Personalization via fine-tuning: The federated global model can be personalized for individual users by fine-tuning the top layers on local data. This is especially valuable for PPG where individual baseline differences are substantial. Per-FedAvg and MAML-based personalization consistently improve individual-level accuracy by 15-30% over the vanilla global model.
Internal Resources
For context on the PPG signal processing challenges that federated models must handle, see our guides on PPG signal quality assessment, motion artifact removal methods, and the complete machine learning pipeline for PPG analysis. For the clinical applications these models target, see PPG arrhythmia classification and PPG sleep staging algorithms.
Key Papers
- McMahan, B. et al. (2017). Communication-efficient learning of deep networks from distributed data. AISTATS. arXiv:1602.05629
- Geyer, R.C. et al. (2017). Differentially private federated learning. arXiv:1712.07557. https://doi.org/10.48550/arXiv.1712.07557
- Karimireddy, S.P. et al. (2020). SCAFFOLD: Stochastic controlled averaging for federated learning. ICML. https://doi.org/10.48550/arXiv.1910.06378
- Zhang, X. et al. (2022). Privacy-preserving federated learning for wearable-based atrial fibrillation detection. npj Digital Medicine, 5, 107. https://doi.org/10.1038/s41746-022-00652-7
FAQ
What data never leaves the device in federated PPG learning? Raw PPG waveforms, inter-beat interval sequences, and any derived physiological features stay entirely on the user's device. Only mathematical gradient updates (representing how the model weights should change) are transmitted, and these can be further protected with differential privacy noise injection.

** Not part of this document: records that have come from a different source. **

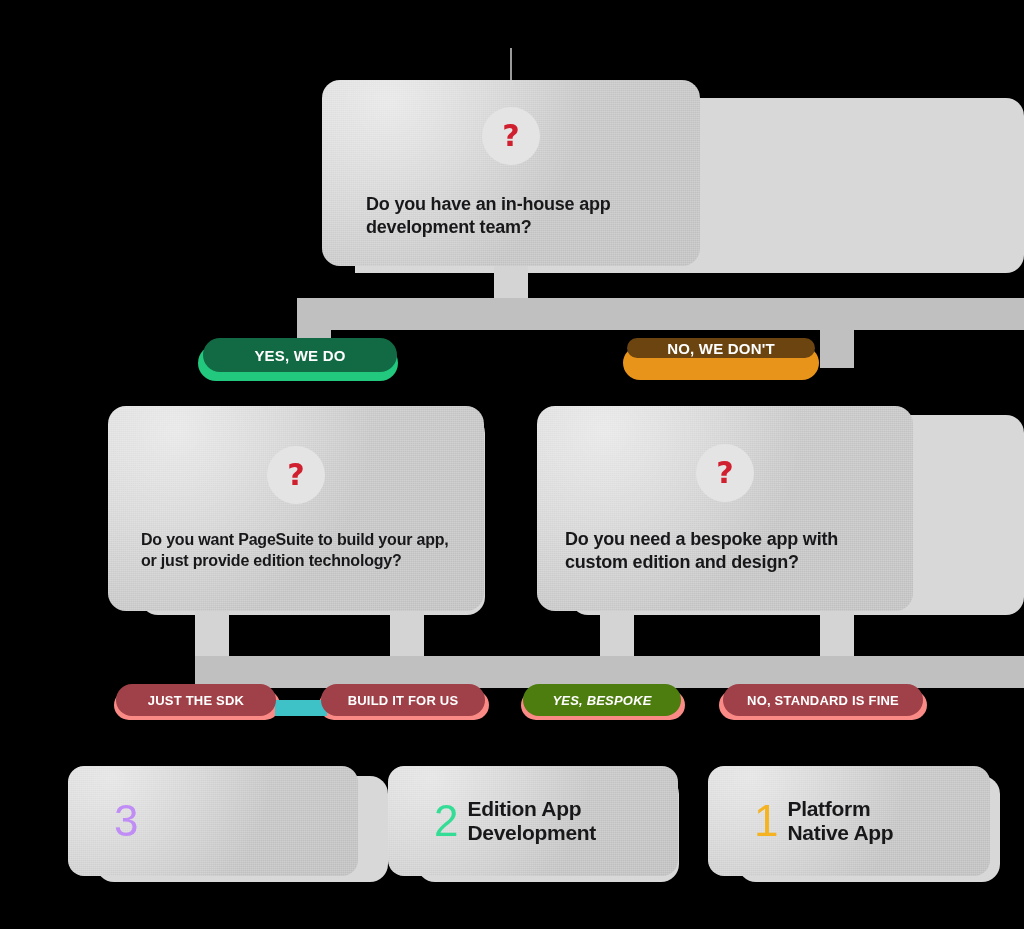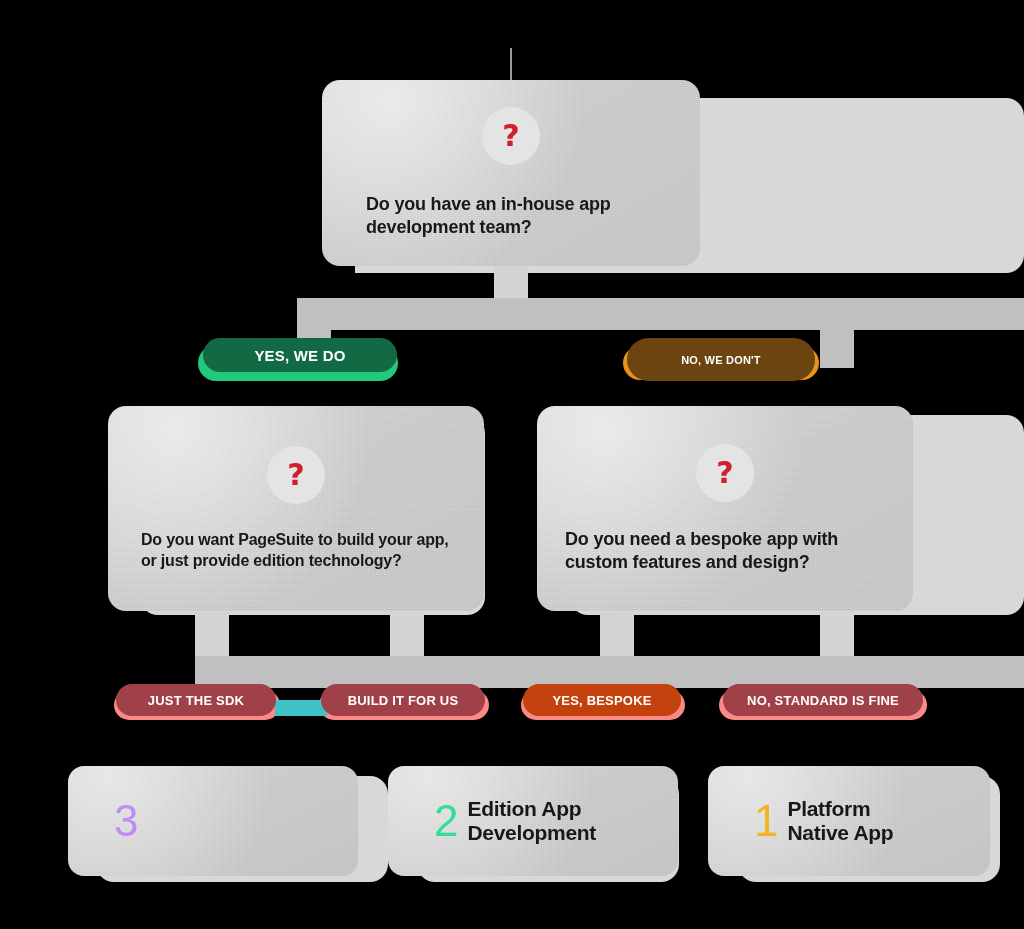--- a/index.html
+++ b/index.html
@@ -204,7 +204,7 @@
 
   <div class="pill-wrap" style="left:627px; top:338px; width:196px; height:36px;">
     <div class="pill-shadow" style="left:-4px; top:8px; width:196px; height:34px; background:#e8941a;"></div>
-    <div class="pill" style="width:188px; height:43px; background:#6b4410; font-size:11px;">
+    <div class="pill" style="width:188px; height:20px; background:#6b4410; font-size:15px;">
       <span>NO, WE DON'T</span>
     </div>
   </div>

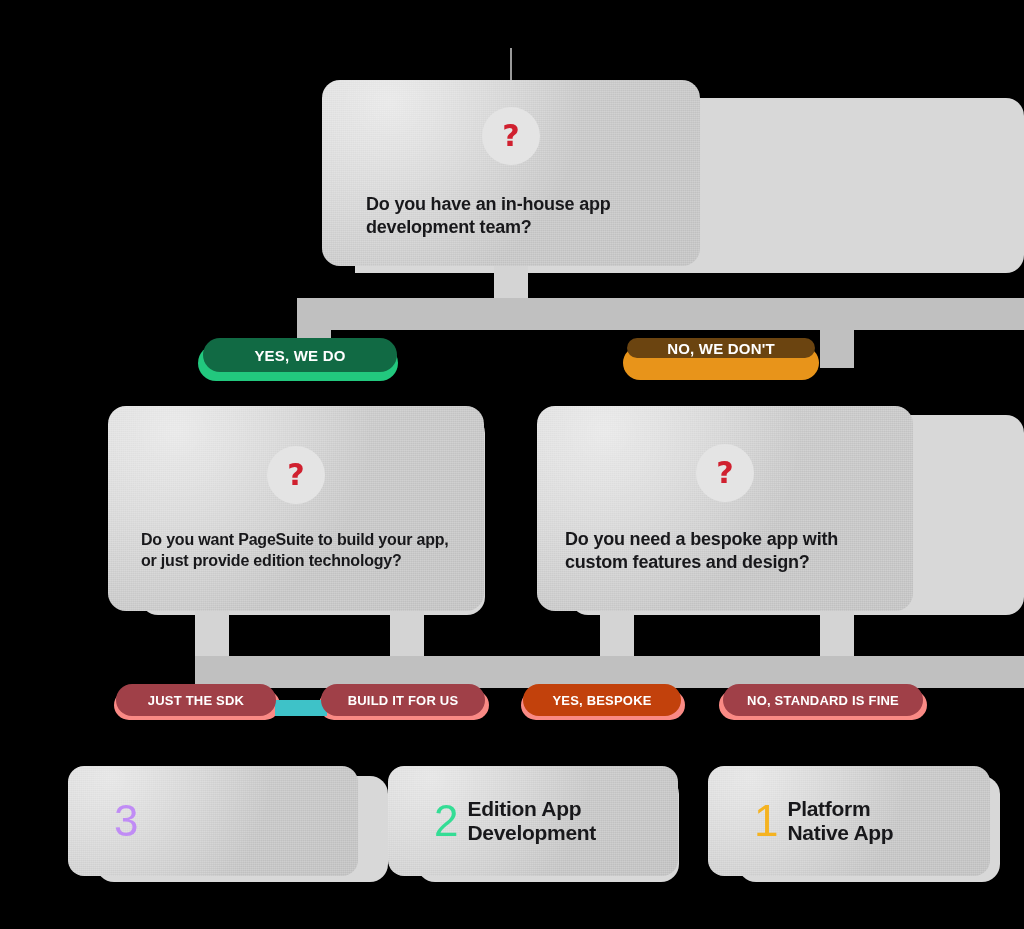--- a/index.html
+++ b/index.html
@@ -220,7 +220,7 @@
     <div class="qmark">
       <span>?</span>
     </div>
-    <div class="qtext" style="font-size:18px; width:320px; margin-top:26px;">Do you need a bespoke app with custom features and design?</div>
+    <div class="qtext" style="font-size:18px; width:320px; margin-top:26px;">Do you need a bespoke app with custom edition and design?</div>
   </div>
 
   <div class="teal-bit" style="left:275px; top:700px; width:52px; height:16px;"></div>

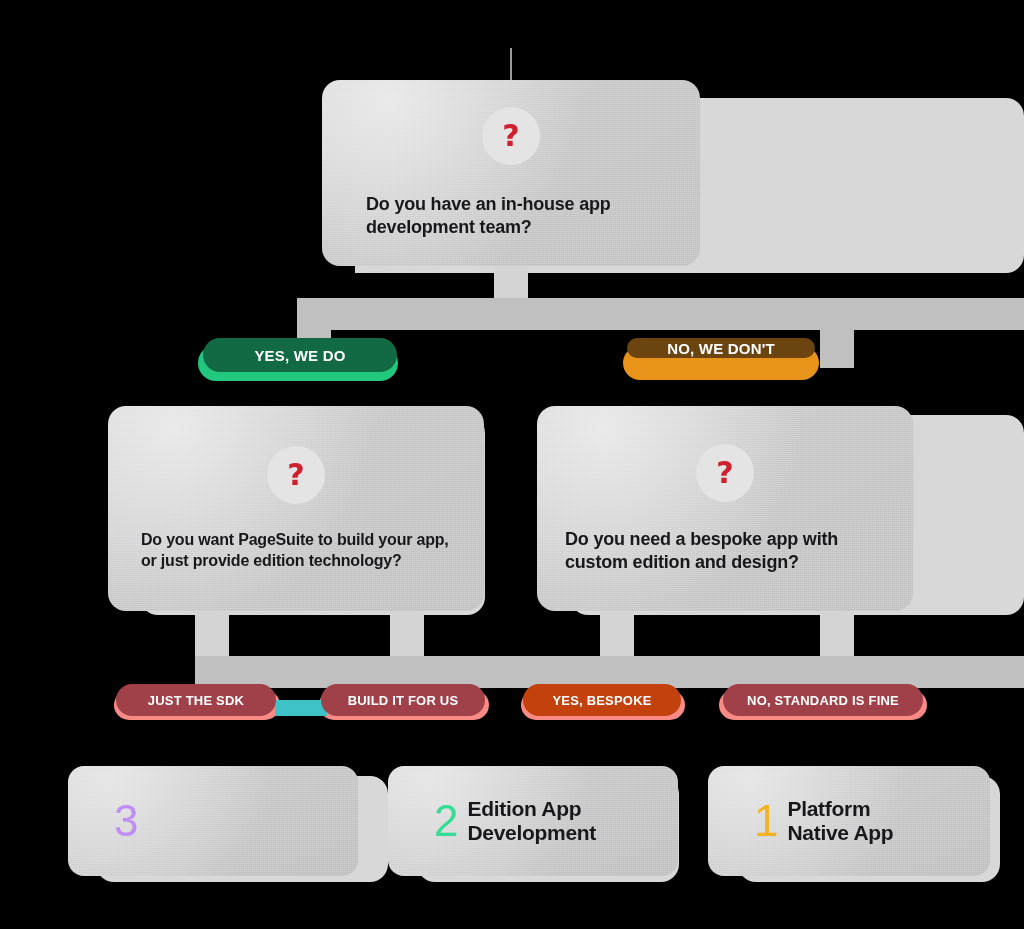--- a/index.html
+++ b/index.html
@@ -242,7 +242,7 @@
 
   <div class="pill-wrap" style="left:523px; top:684px; width:164px; height:34px;">
     <div class="pill-shadow" style="left:-2px; top:6px; width:164px; height:30px; background:#fa8a85;"></div>
-    <div class="pill" style="width:158px; height:32px; background:#c2410c; font-size:13px;">
+    <div class="pill" style="width:158px; height:32px; background:#4d7c0f; font-size:13px;font-style:italic;">
       <span>YES, BESPOKE</span>
     </div>
   </div>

How many devices are needed for federated PPG training to work well? Simulation studies suggest 50-100 participating devices per round are sufficient for FedAvg to converge to within 2-5% of centralized performance. In practice, large-scale deployments with thousands of devices achieve better generalization across diverse demographics, especially for tasks like skin-tone-equitable SpO2 estimation.
Is federated learning slower than centralized training? Yes, typically 2-10x more communication rounds are needed compared to equivalent centralized training, because local updates are noisier than mini-batches from a centralized dataset. However, wall-clock time depends on parallelism: with many devices training simultaneously, federated learning can be competitive in total time.
Can federated PPG models handle users with rare conditions? This is a known weakness. Users with unusual physiology (high-degree AV block, pacemaker rhythms, severe peripheral vascular disease) may be so different from the majority that their local updates are downweighted or filtered as outliers. Clustered federated learning, which groups users with similar physiological profiles, partially addresses this.
What's the difference between federated learning and on-device learning? On-device learning adapts a model purely to a single user without any collaboration. Federated learning collaborates across many users while keeping data local. Federated produces a better global prior; on-device personalization fine-tunes that prior for the individual. The two are complementary and often combined.
Does federated learning work for continuous PPG monitoring vs. episodic? Both work, but continuous monitoring generates much larger local datasets, which supports more local training epochs per round and better local gradient estimates. Episodic recording (e.g., 30-second spot checks) produces sparser data and typically needs more rounds to reach comparable model quality.
What regulatory frameworks cover federated PPG systems? In the US, if the federated model produces a clinical decision (e.g., AF alert), it falls under FDA Software as a Medical Device (SaMD) guidelines. In the EU, both the AI Act (high-risk classification) and MDR (medical device regulation) apply. The federated architecture itself reduces but does not eliminate compliance obligations, since the aggregated model still processes health-relevant information.